On-line version ISSN 2078-5135
Print version ISSN 0256-9574

SAMJ, S. Afr. med. j. vol.106 n.5 Pretoria May. 2016

http://dx.doi.org/10.7196/samj.2016.v106i5.10674 

RESEARCH

 

Emerging trends in non-communicable disease mortality in South Africa, 1997 - 2010

 

 

B NojilanaI; D BradshawII; V Pillay-van WykIII; W MsemburiIV; R LaubscherV; N I M SomdyalaVI; J D JoubertVII; P GroenewaldVIII; R E DorringtonIX; on behalf of the South African National Burden of Disease team

IMPH; Burden of Disease Research Unit, South African Medical Research Council, Cape Town, South Africa
IIDPhil, MSc; Burden of Disease Research Unit, South African Medical Research Council, Cape Town, South Africa
IIIPhD (Paediatrics), MPH (Epidemiology and Biostatistics); Burden of Disease Research Unit, South African Medical Research Council, Cape Town, South Africa
IVMPhil (Demography), BSc Hons (Statistics); Burden of Disease Research Unit, South African Medical Research Council, Cape Town, South Africa
VBCom (Maths); Biostatistics Unit, South African Medical Research Council, Cape Town, South Africa
VIMDS, BCur; Burden of Disease Research Unit, South African Medical Research Council, Cape Town, South Africa
VIIPhD, MA (Socio-linguistics); MA (Demography); Burden of Disease Research Unit, South African Medical Research Council, Cape Town, South Africa
VIIIMB ChB, MPH; Burden of Disease Research Unit, South African Medical Research Council, Cape Town, South Africa
IXMPhil (FASSA), BCom, BA, BSc Hons; Centre for Actuarial Research, Faculty of Commerce, University of Cape Town, South Africa

Correspondence

 

 


ABSTRACT

OBJECTIVES. National trends in age-standardised death rates (ASDRs) for non-communicable diseases (NCDs) in South Africa (SA) were identified between 1997 and 2010.
METHODS. As part of the second National Burden of Disease Study, vital registration data were used after validity checks, proportional redistribution of missing age, sex and population group, demographic adjustments for registration incompleteness, and identification of misclassified AIDS deaths.
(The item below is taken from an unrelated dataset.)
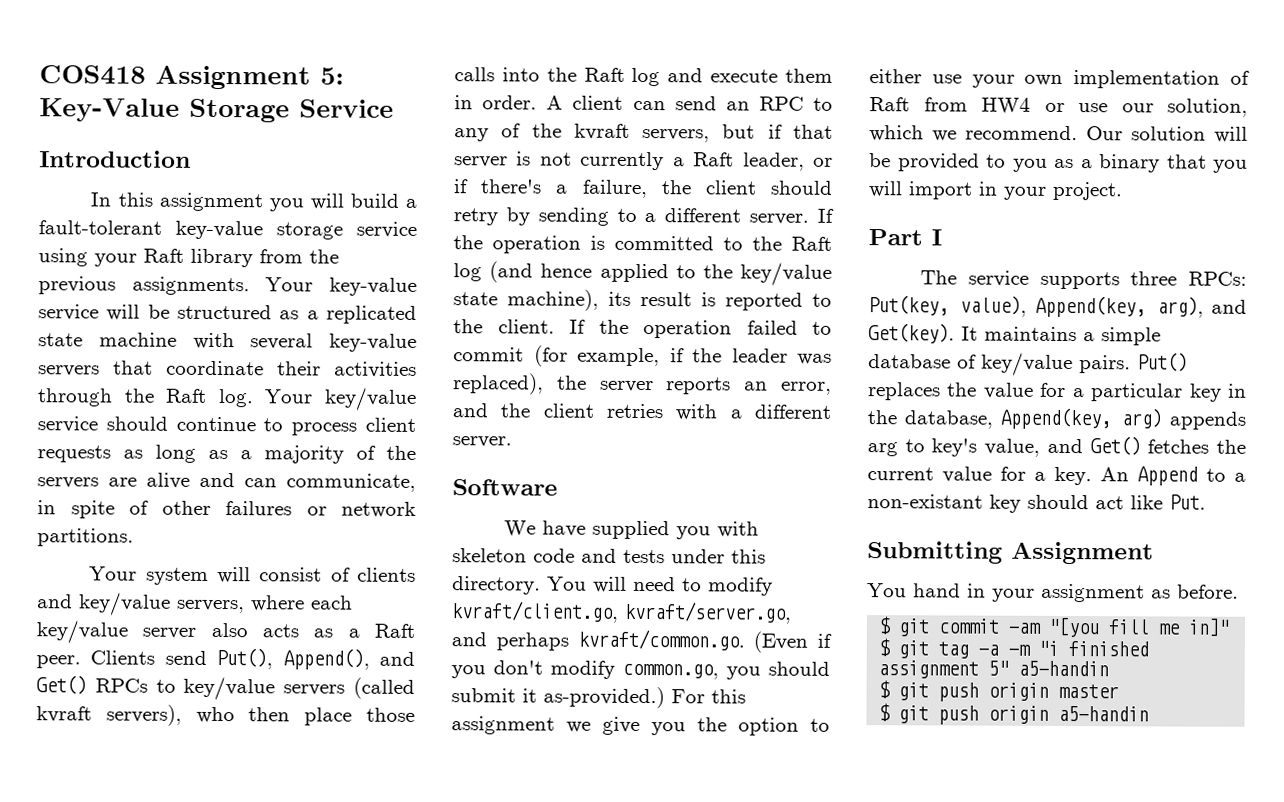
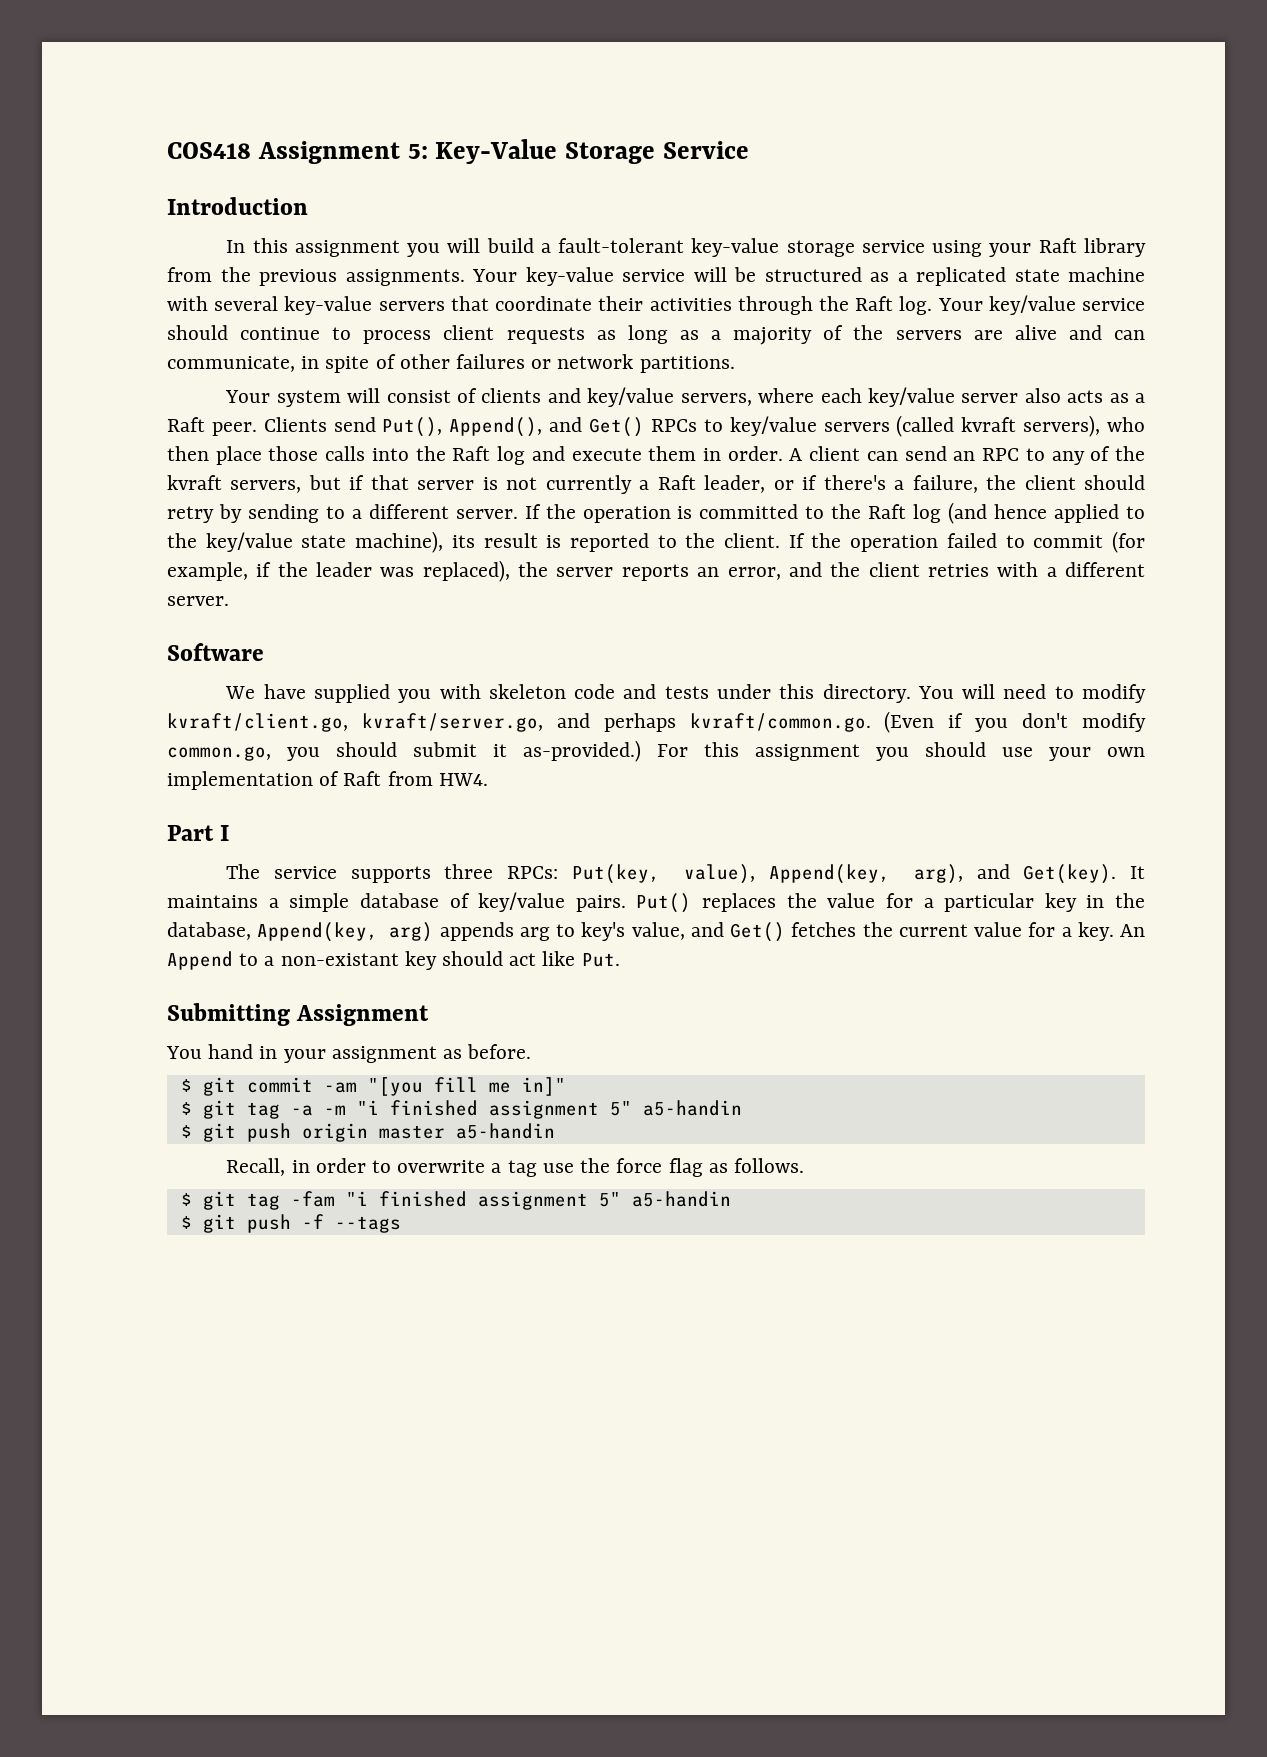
[566,716,830,736] [869,69,922,84] we give you the option to either -> [876,742,986,761] you should
[981,97,1248,117] [869,125,1248,143] [869,153,1248,173] [868,181,1123,201] HW4 or use our solution, which we recommend. Our solution will be provided to you as a binary that you will import in your project. -> [438,773,488,786] HW4.
[878,703,1150,725] // $ git push origin a5-handin -> [455,1123,555,1139] [226,1158,804,1177] [180,1191,731,1210] [180,1214,401,1233] a5-handin // Recall, in order to overwrite a tag use the force flag as follows. // $ git tag -fam "i finished assignment 5" a5-handin // $ git push -f --tags

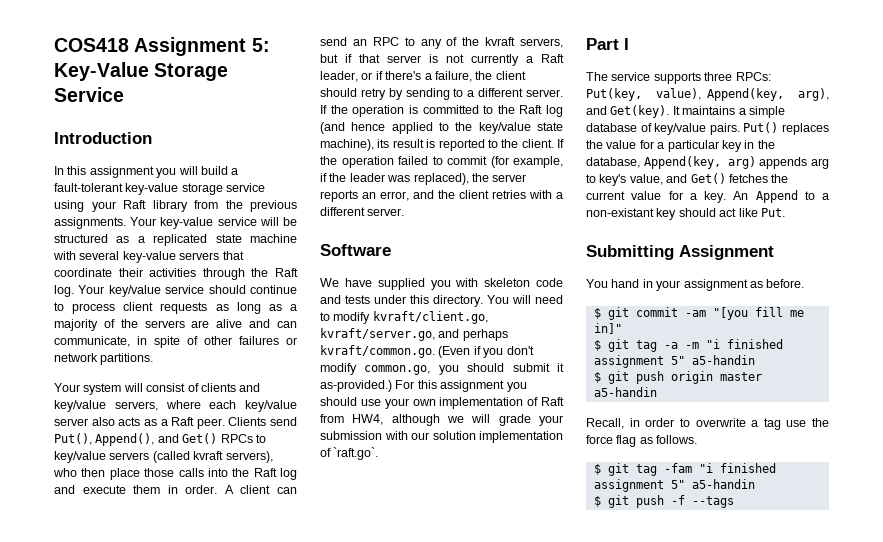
[438,773,488,786] HW4. -> [352,414,563,426] [320,431,563,443] [320,447,379,460] HW4, although we will grade your submission with our solution implementation of `raft.go`.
Garbage codes were redistributed proportionally to specified codes by age, sex and population group. ASDRs were calculated using mid-year population estimates and the World Health Organization world standard.
RESULTS. Of 594 071 deaths in 2010, 38.9% were due to NCDs (42.6% females). ASDRs were 287/100 000 for cardiovascular diseases (CVDs), 114/100 000 for cancers (malignant neoplasms), 58/100 000 for chronic respiratory conditions and 52/100 000 for diabetes mellitus. An overall annual decrease of 0.4% was observed resulting from declines in stroke, ischaemic heart disease, oesophageal and lung cancer, asthma and chronic respiratory disease, while increases were observed for diabetes mellitus, renal disease, endocrine and nutritional disorders, and breast and prostate cancers. Stroke was the leading NCD cause of death, accounting for 17.5% of total NCD deaths. Compared with those for whites, NCD mortality rates for other population groups were higher at 1.3 for black Africans, 1.4 for Indians and 1.4 for coloureds, but varied by condition.
CONCLUSIONS. NCDs contribute to premature mortality in SA, threatening socioeconomic development. While NCD mortality rates have decreased slightly, it is necessary to strengthen prevention and healthcare provision and monitor emerging trends in cause-specific mortality to inform these strategies if the target of 2% annual decline is to be achieved.


 

 

Non-communicable diseases (NCDs) have been recognised as a major cause of disability and death[1-5] for three decades. The 2010 Global Burden of Disease Study[1] estimated that NCD deaths increased from about 8 million in 1990 to 52.8 million in 2010, or 65% of all deaths in that year. A high proportion of the burden occurs in low-and middle-income countries.[1-7] In 2005, Strong et al.[8] suggested a target of reducing chronic disease mortality by 2% per annum, and the high-level United Nations summit on NCDs in September 2011 heralded a global commitment to address the growing burden.[9,10] Countries agreed to adopt nine global targets,[11] including the '25 x 25' overarching target of reducing premature mortality from the four main NCDs (cardiovascular diseases (CVDs, including cerebrovascular disease), chronic respiratory diseases, cancers and diabetes mellitus) by 25% compared with their 2010 levels by 2025.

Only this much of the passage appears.